# Problem to solve
The records below are to be reproduced exactly, with the pictures left out.

# Data excerpts
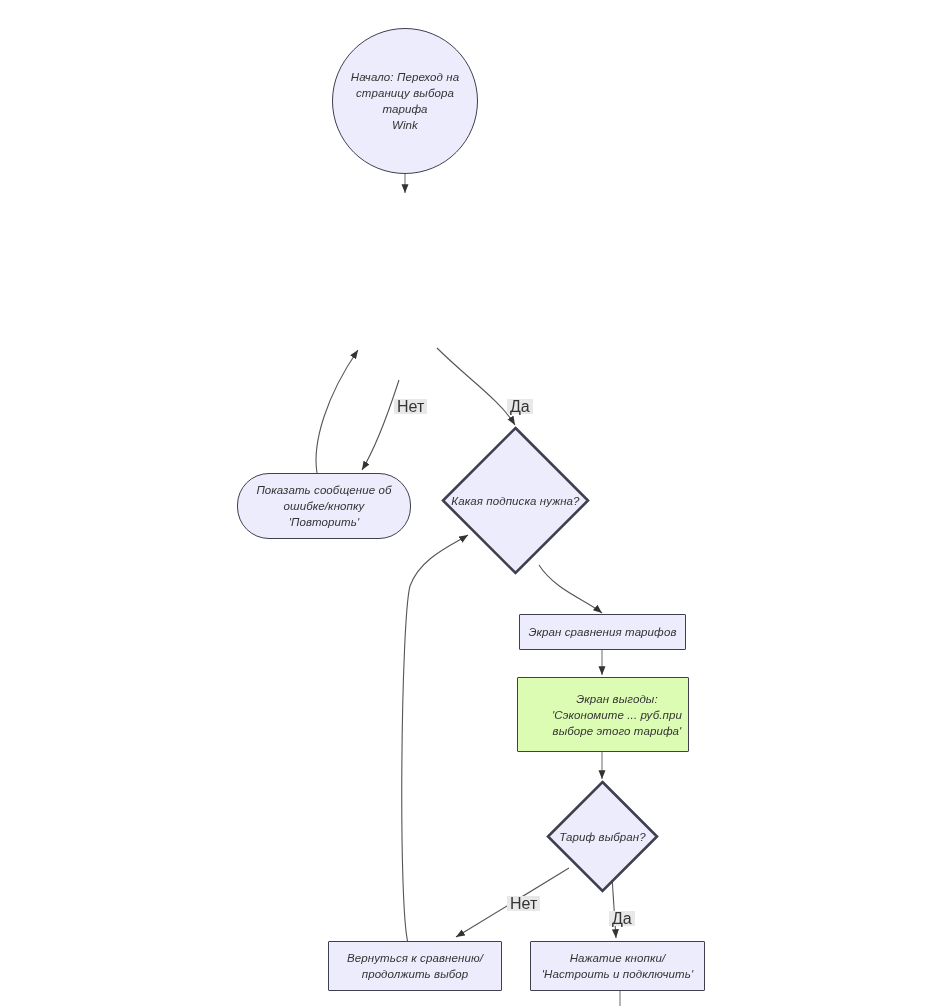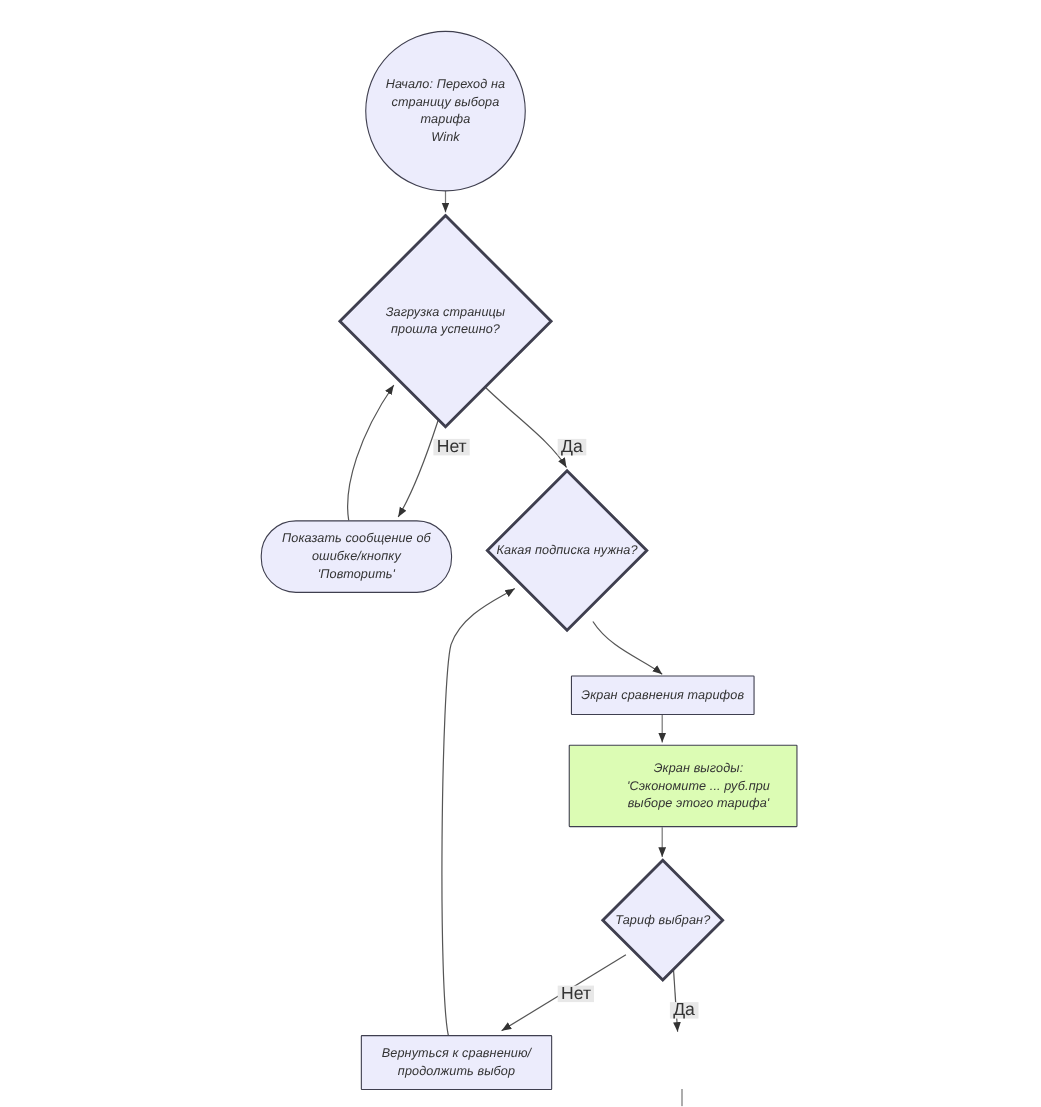--- a/index.html
+++ b/index.html
@@ -123,15 +123,6 @@
     </span>
   </div>
 
-  <div class="node node-diamond" style="left:307px; top:194px; width:196px; height:196px;">
-    <svg class="diamond-shape" viewBox="0 0 196 196">
-      <polygon points="98,2 194,98 98,194 2,98" fill="#ececfc" stroke="#3f3f4f" stroke-width="2.6"></polygon>
-    </svg>
-    <span class="diamond-label">
-      <span class="nlines">Загрузка страницы</span>
-      <span class="nlines">прошла успешно?</span>
-    </span>
-  </div>
 
   <div class="node node-rect" style="left:237px; top:473px; width:174px; height:66px;border-radius:32px;">
     <span>

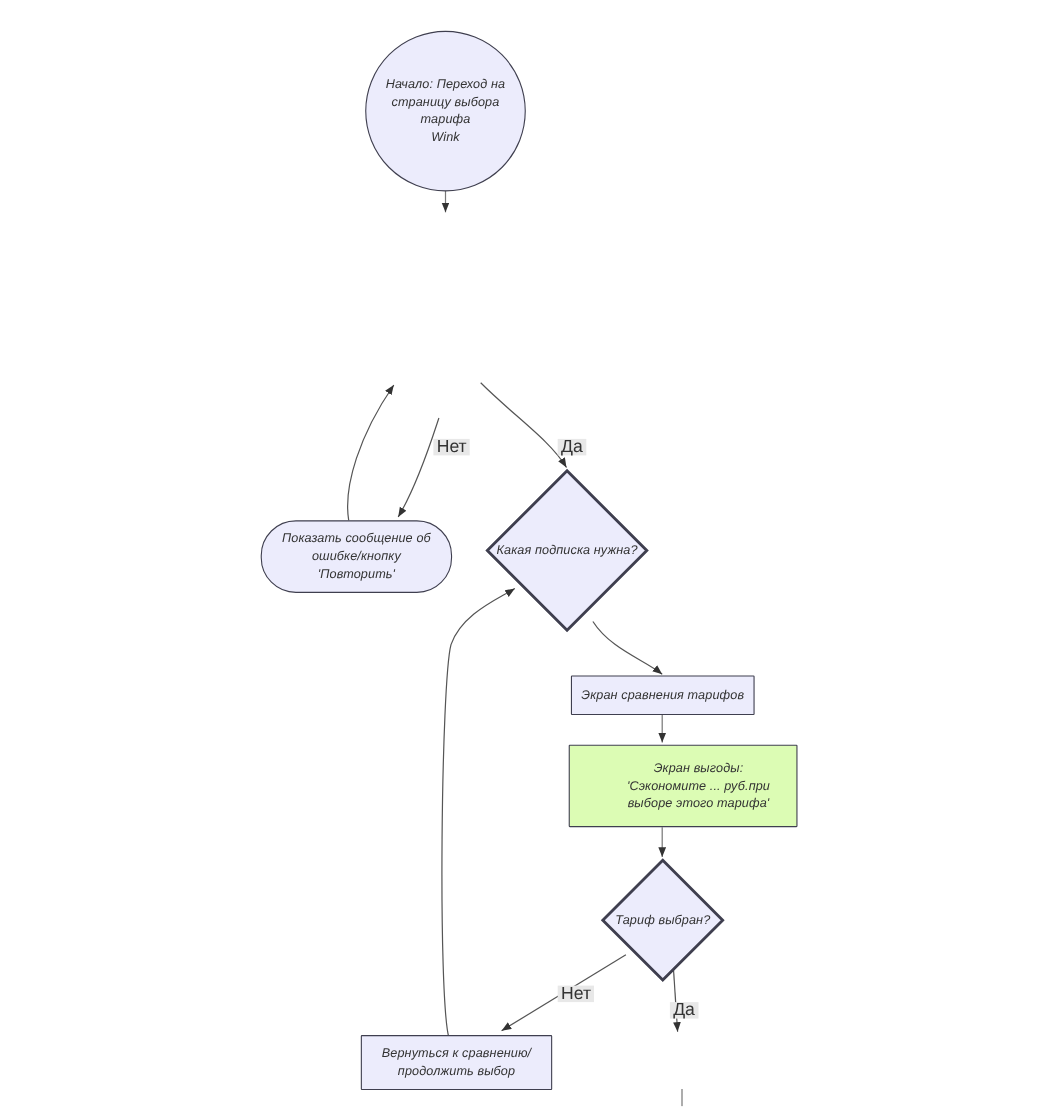--- a/index.html
+++ b/index.html
@@ -147,7 +147,7 @@
     </span>
   </div>
 
-  <div class="node node-rect green" style="left:517px; top:677px; width:208px; height:75px;padding-left:28px;">
+  <div class="node node-rect green" style="left:517px; top:677px; width:172px; height:75px;padding-left:28px;">
     <span>
       <span class="nlines">Экран выгоды:</span>
       <span class="nlines">'Сэкономите ... руб.при</span>

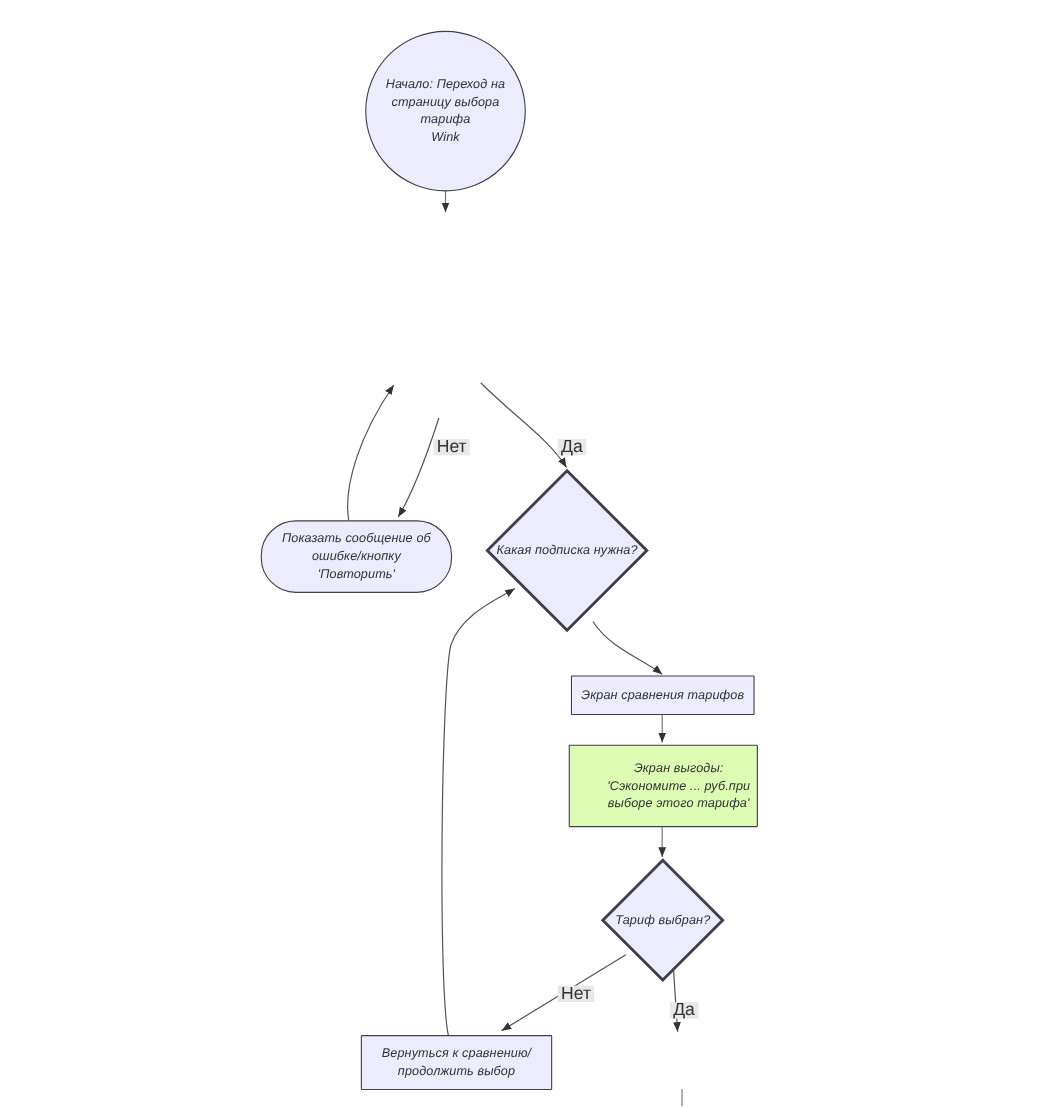--- a/index.html
+++ b/index.html
@@ -171,6 +171,12 @@
     </span>
   </div>
 
+  <div class="node node-rect" style="left:530px; top:941px; width:175px; height:50px;">
+    <span>
+      <span class="nlines">Нажатие кнопки/</span>
+      <span class="nlines">'Настроить и подключить'</span>
+    </span>
+  </div>
 
   <div class="edge-label" style="left:394px; top:399px;">Нет</div>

# Written answer
--- a/index.html
+++ b/index.html
@@ -123,15 +123,6 @@
     </span>
   </div>
 
-  <div class="node node-diamond" style="left:307px; top:194px; width:196px; height:196px;">
-    <svg class="diamond-shape" viewBox="0 0 196 196">
-      <polygon points="98,2 194,98 98,194 2,98" fill="#ececfc" stroke="#3f3f4f" stroke-width="2.6"></polygon>
-    </svg>
-    <span class="diamond-label">
-      <span class="nlines">Загрузка страницы</span>
-      <span class="nlines">прошла успешно?</span>
-    </span>
-  </div>
 
   <div class="node node-rect" style="left:237px; top:473px; width:174px; height:66px;border-radius:32px;">
     <span>

--- a/index.html
+++ b/index.html
@@ -147,7 +147,7 @@
     </span>
   </div>
 
-  <div class="node node-rect green" style="left:517px; top:677px; width:208px; height:75px;padding-left:28px;">
+  <div class="node node-rect green" style="left:517px; top:677px; width:172px; height:75px;padding-left:28px;">
     <span>
       <span class="nlines">Экран выгоды:</span>
       <span class="nlines">'Сэкономите ... руб.при</span>

--- a/index.html
+++ b/index.html
@@ -171,6 +171,12 @@
     </span>
   </div>
 
+  <div class="node node-rect" style="left:530px; top:941px; width:175px; height:50px;">
+    <span>
+      <span class="nlines">Нажатие кнопки/</span>
+      <span class="nlines">'Настроить и подключить'</span>
+    </span>
+  </div>
 
   <div class="edge-label" style="left:394px; top:399px;">Нет</div>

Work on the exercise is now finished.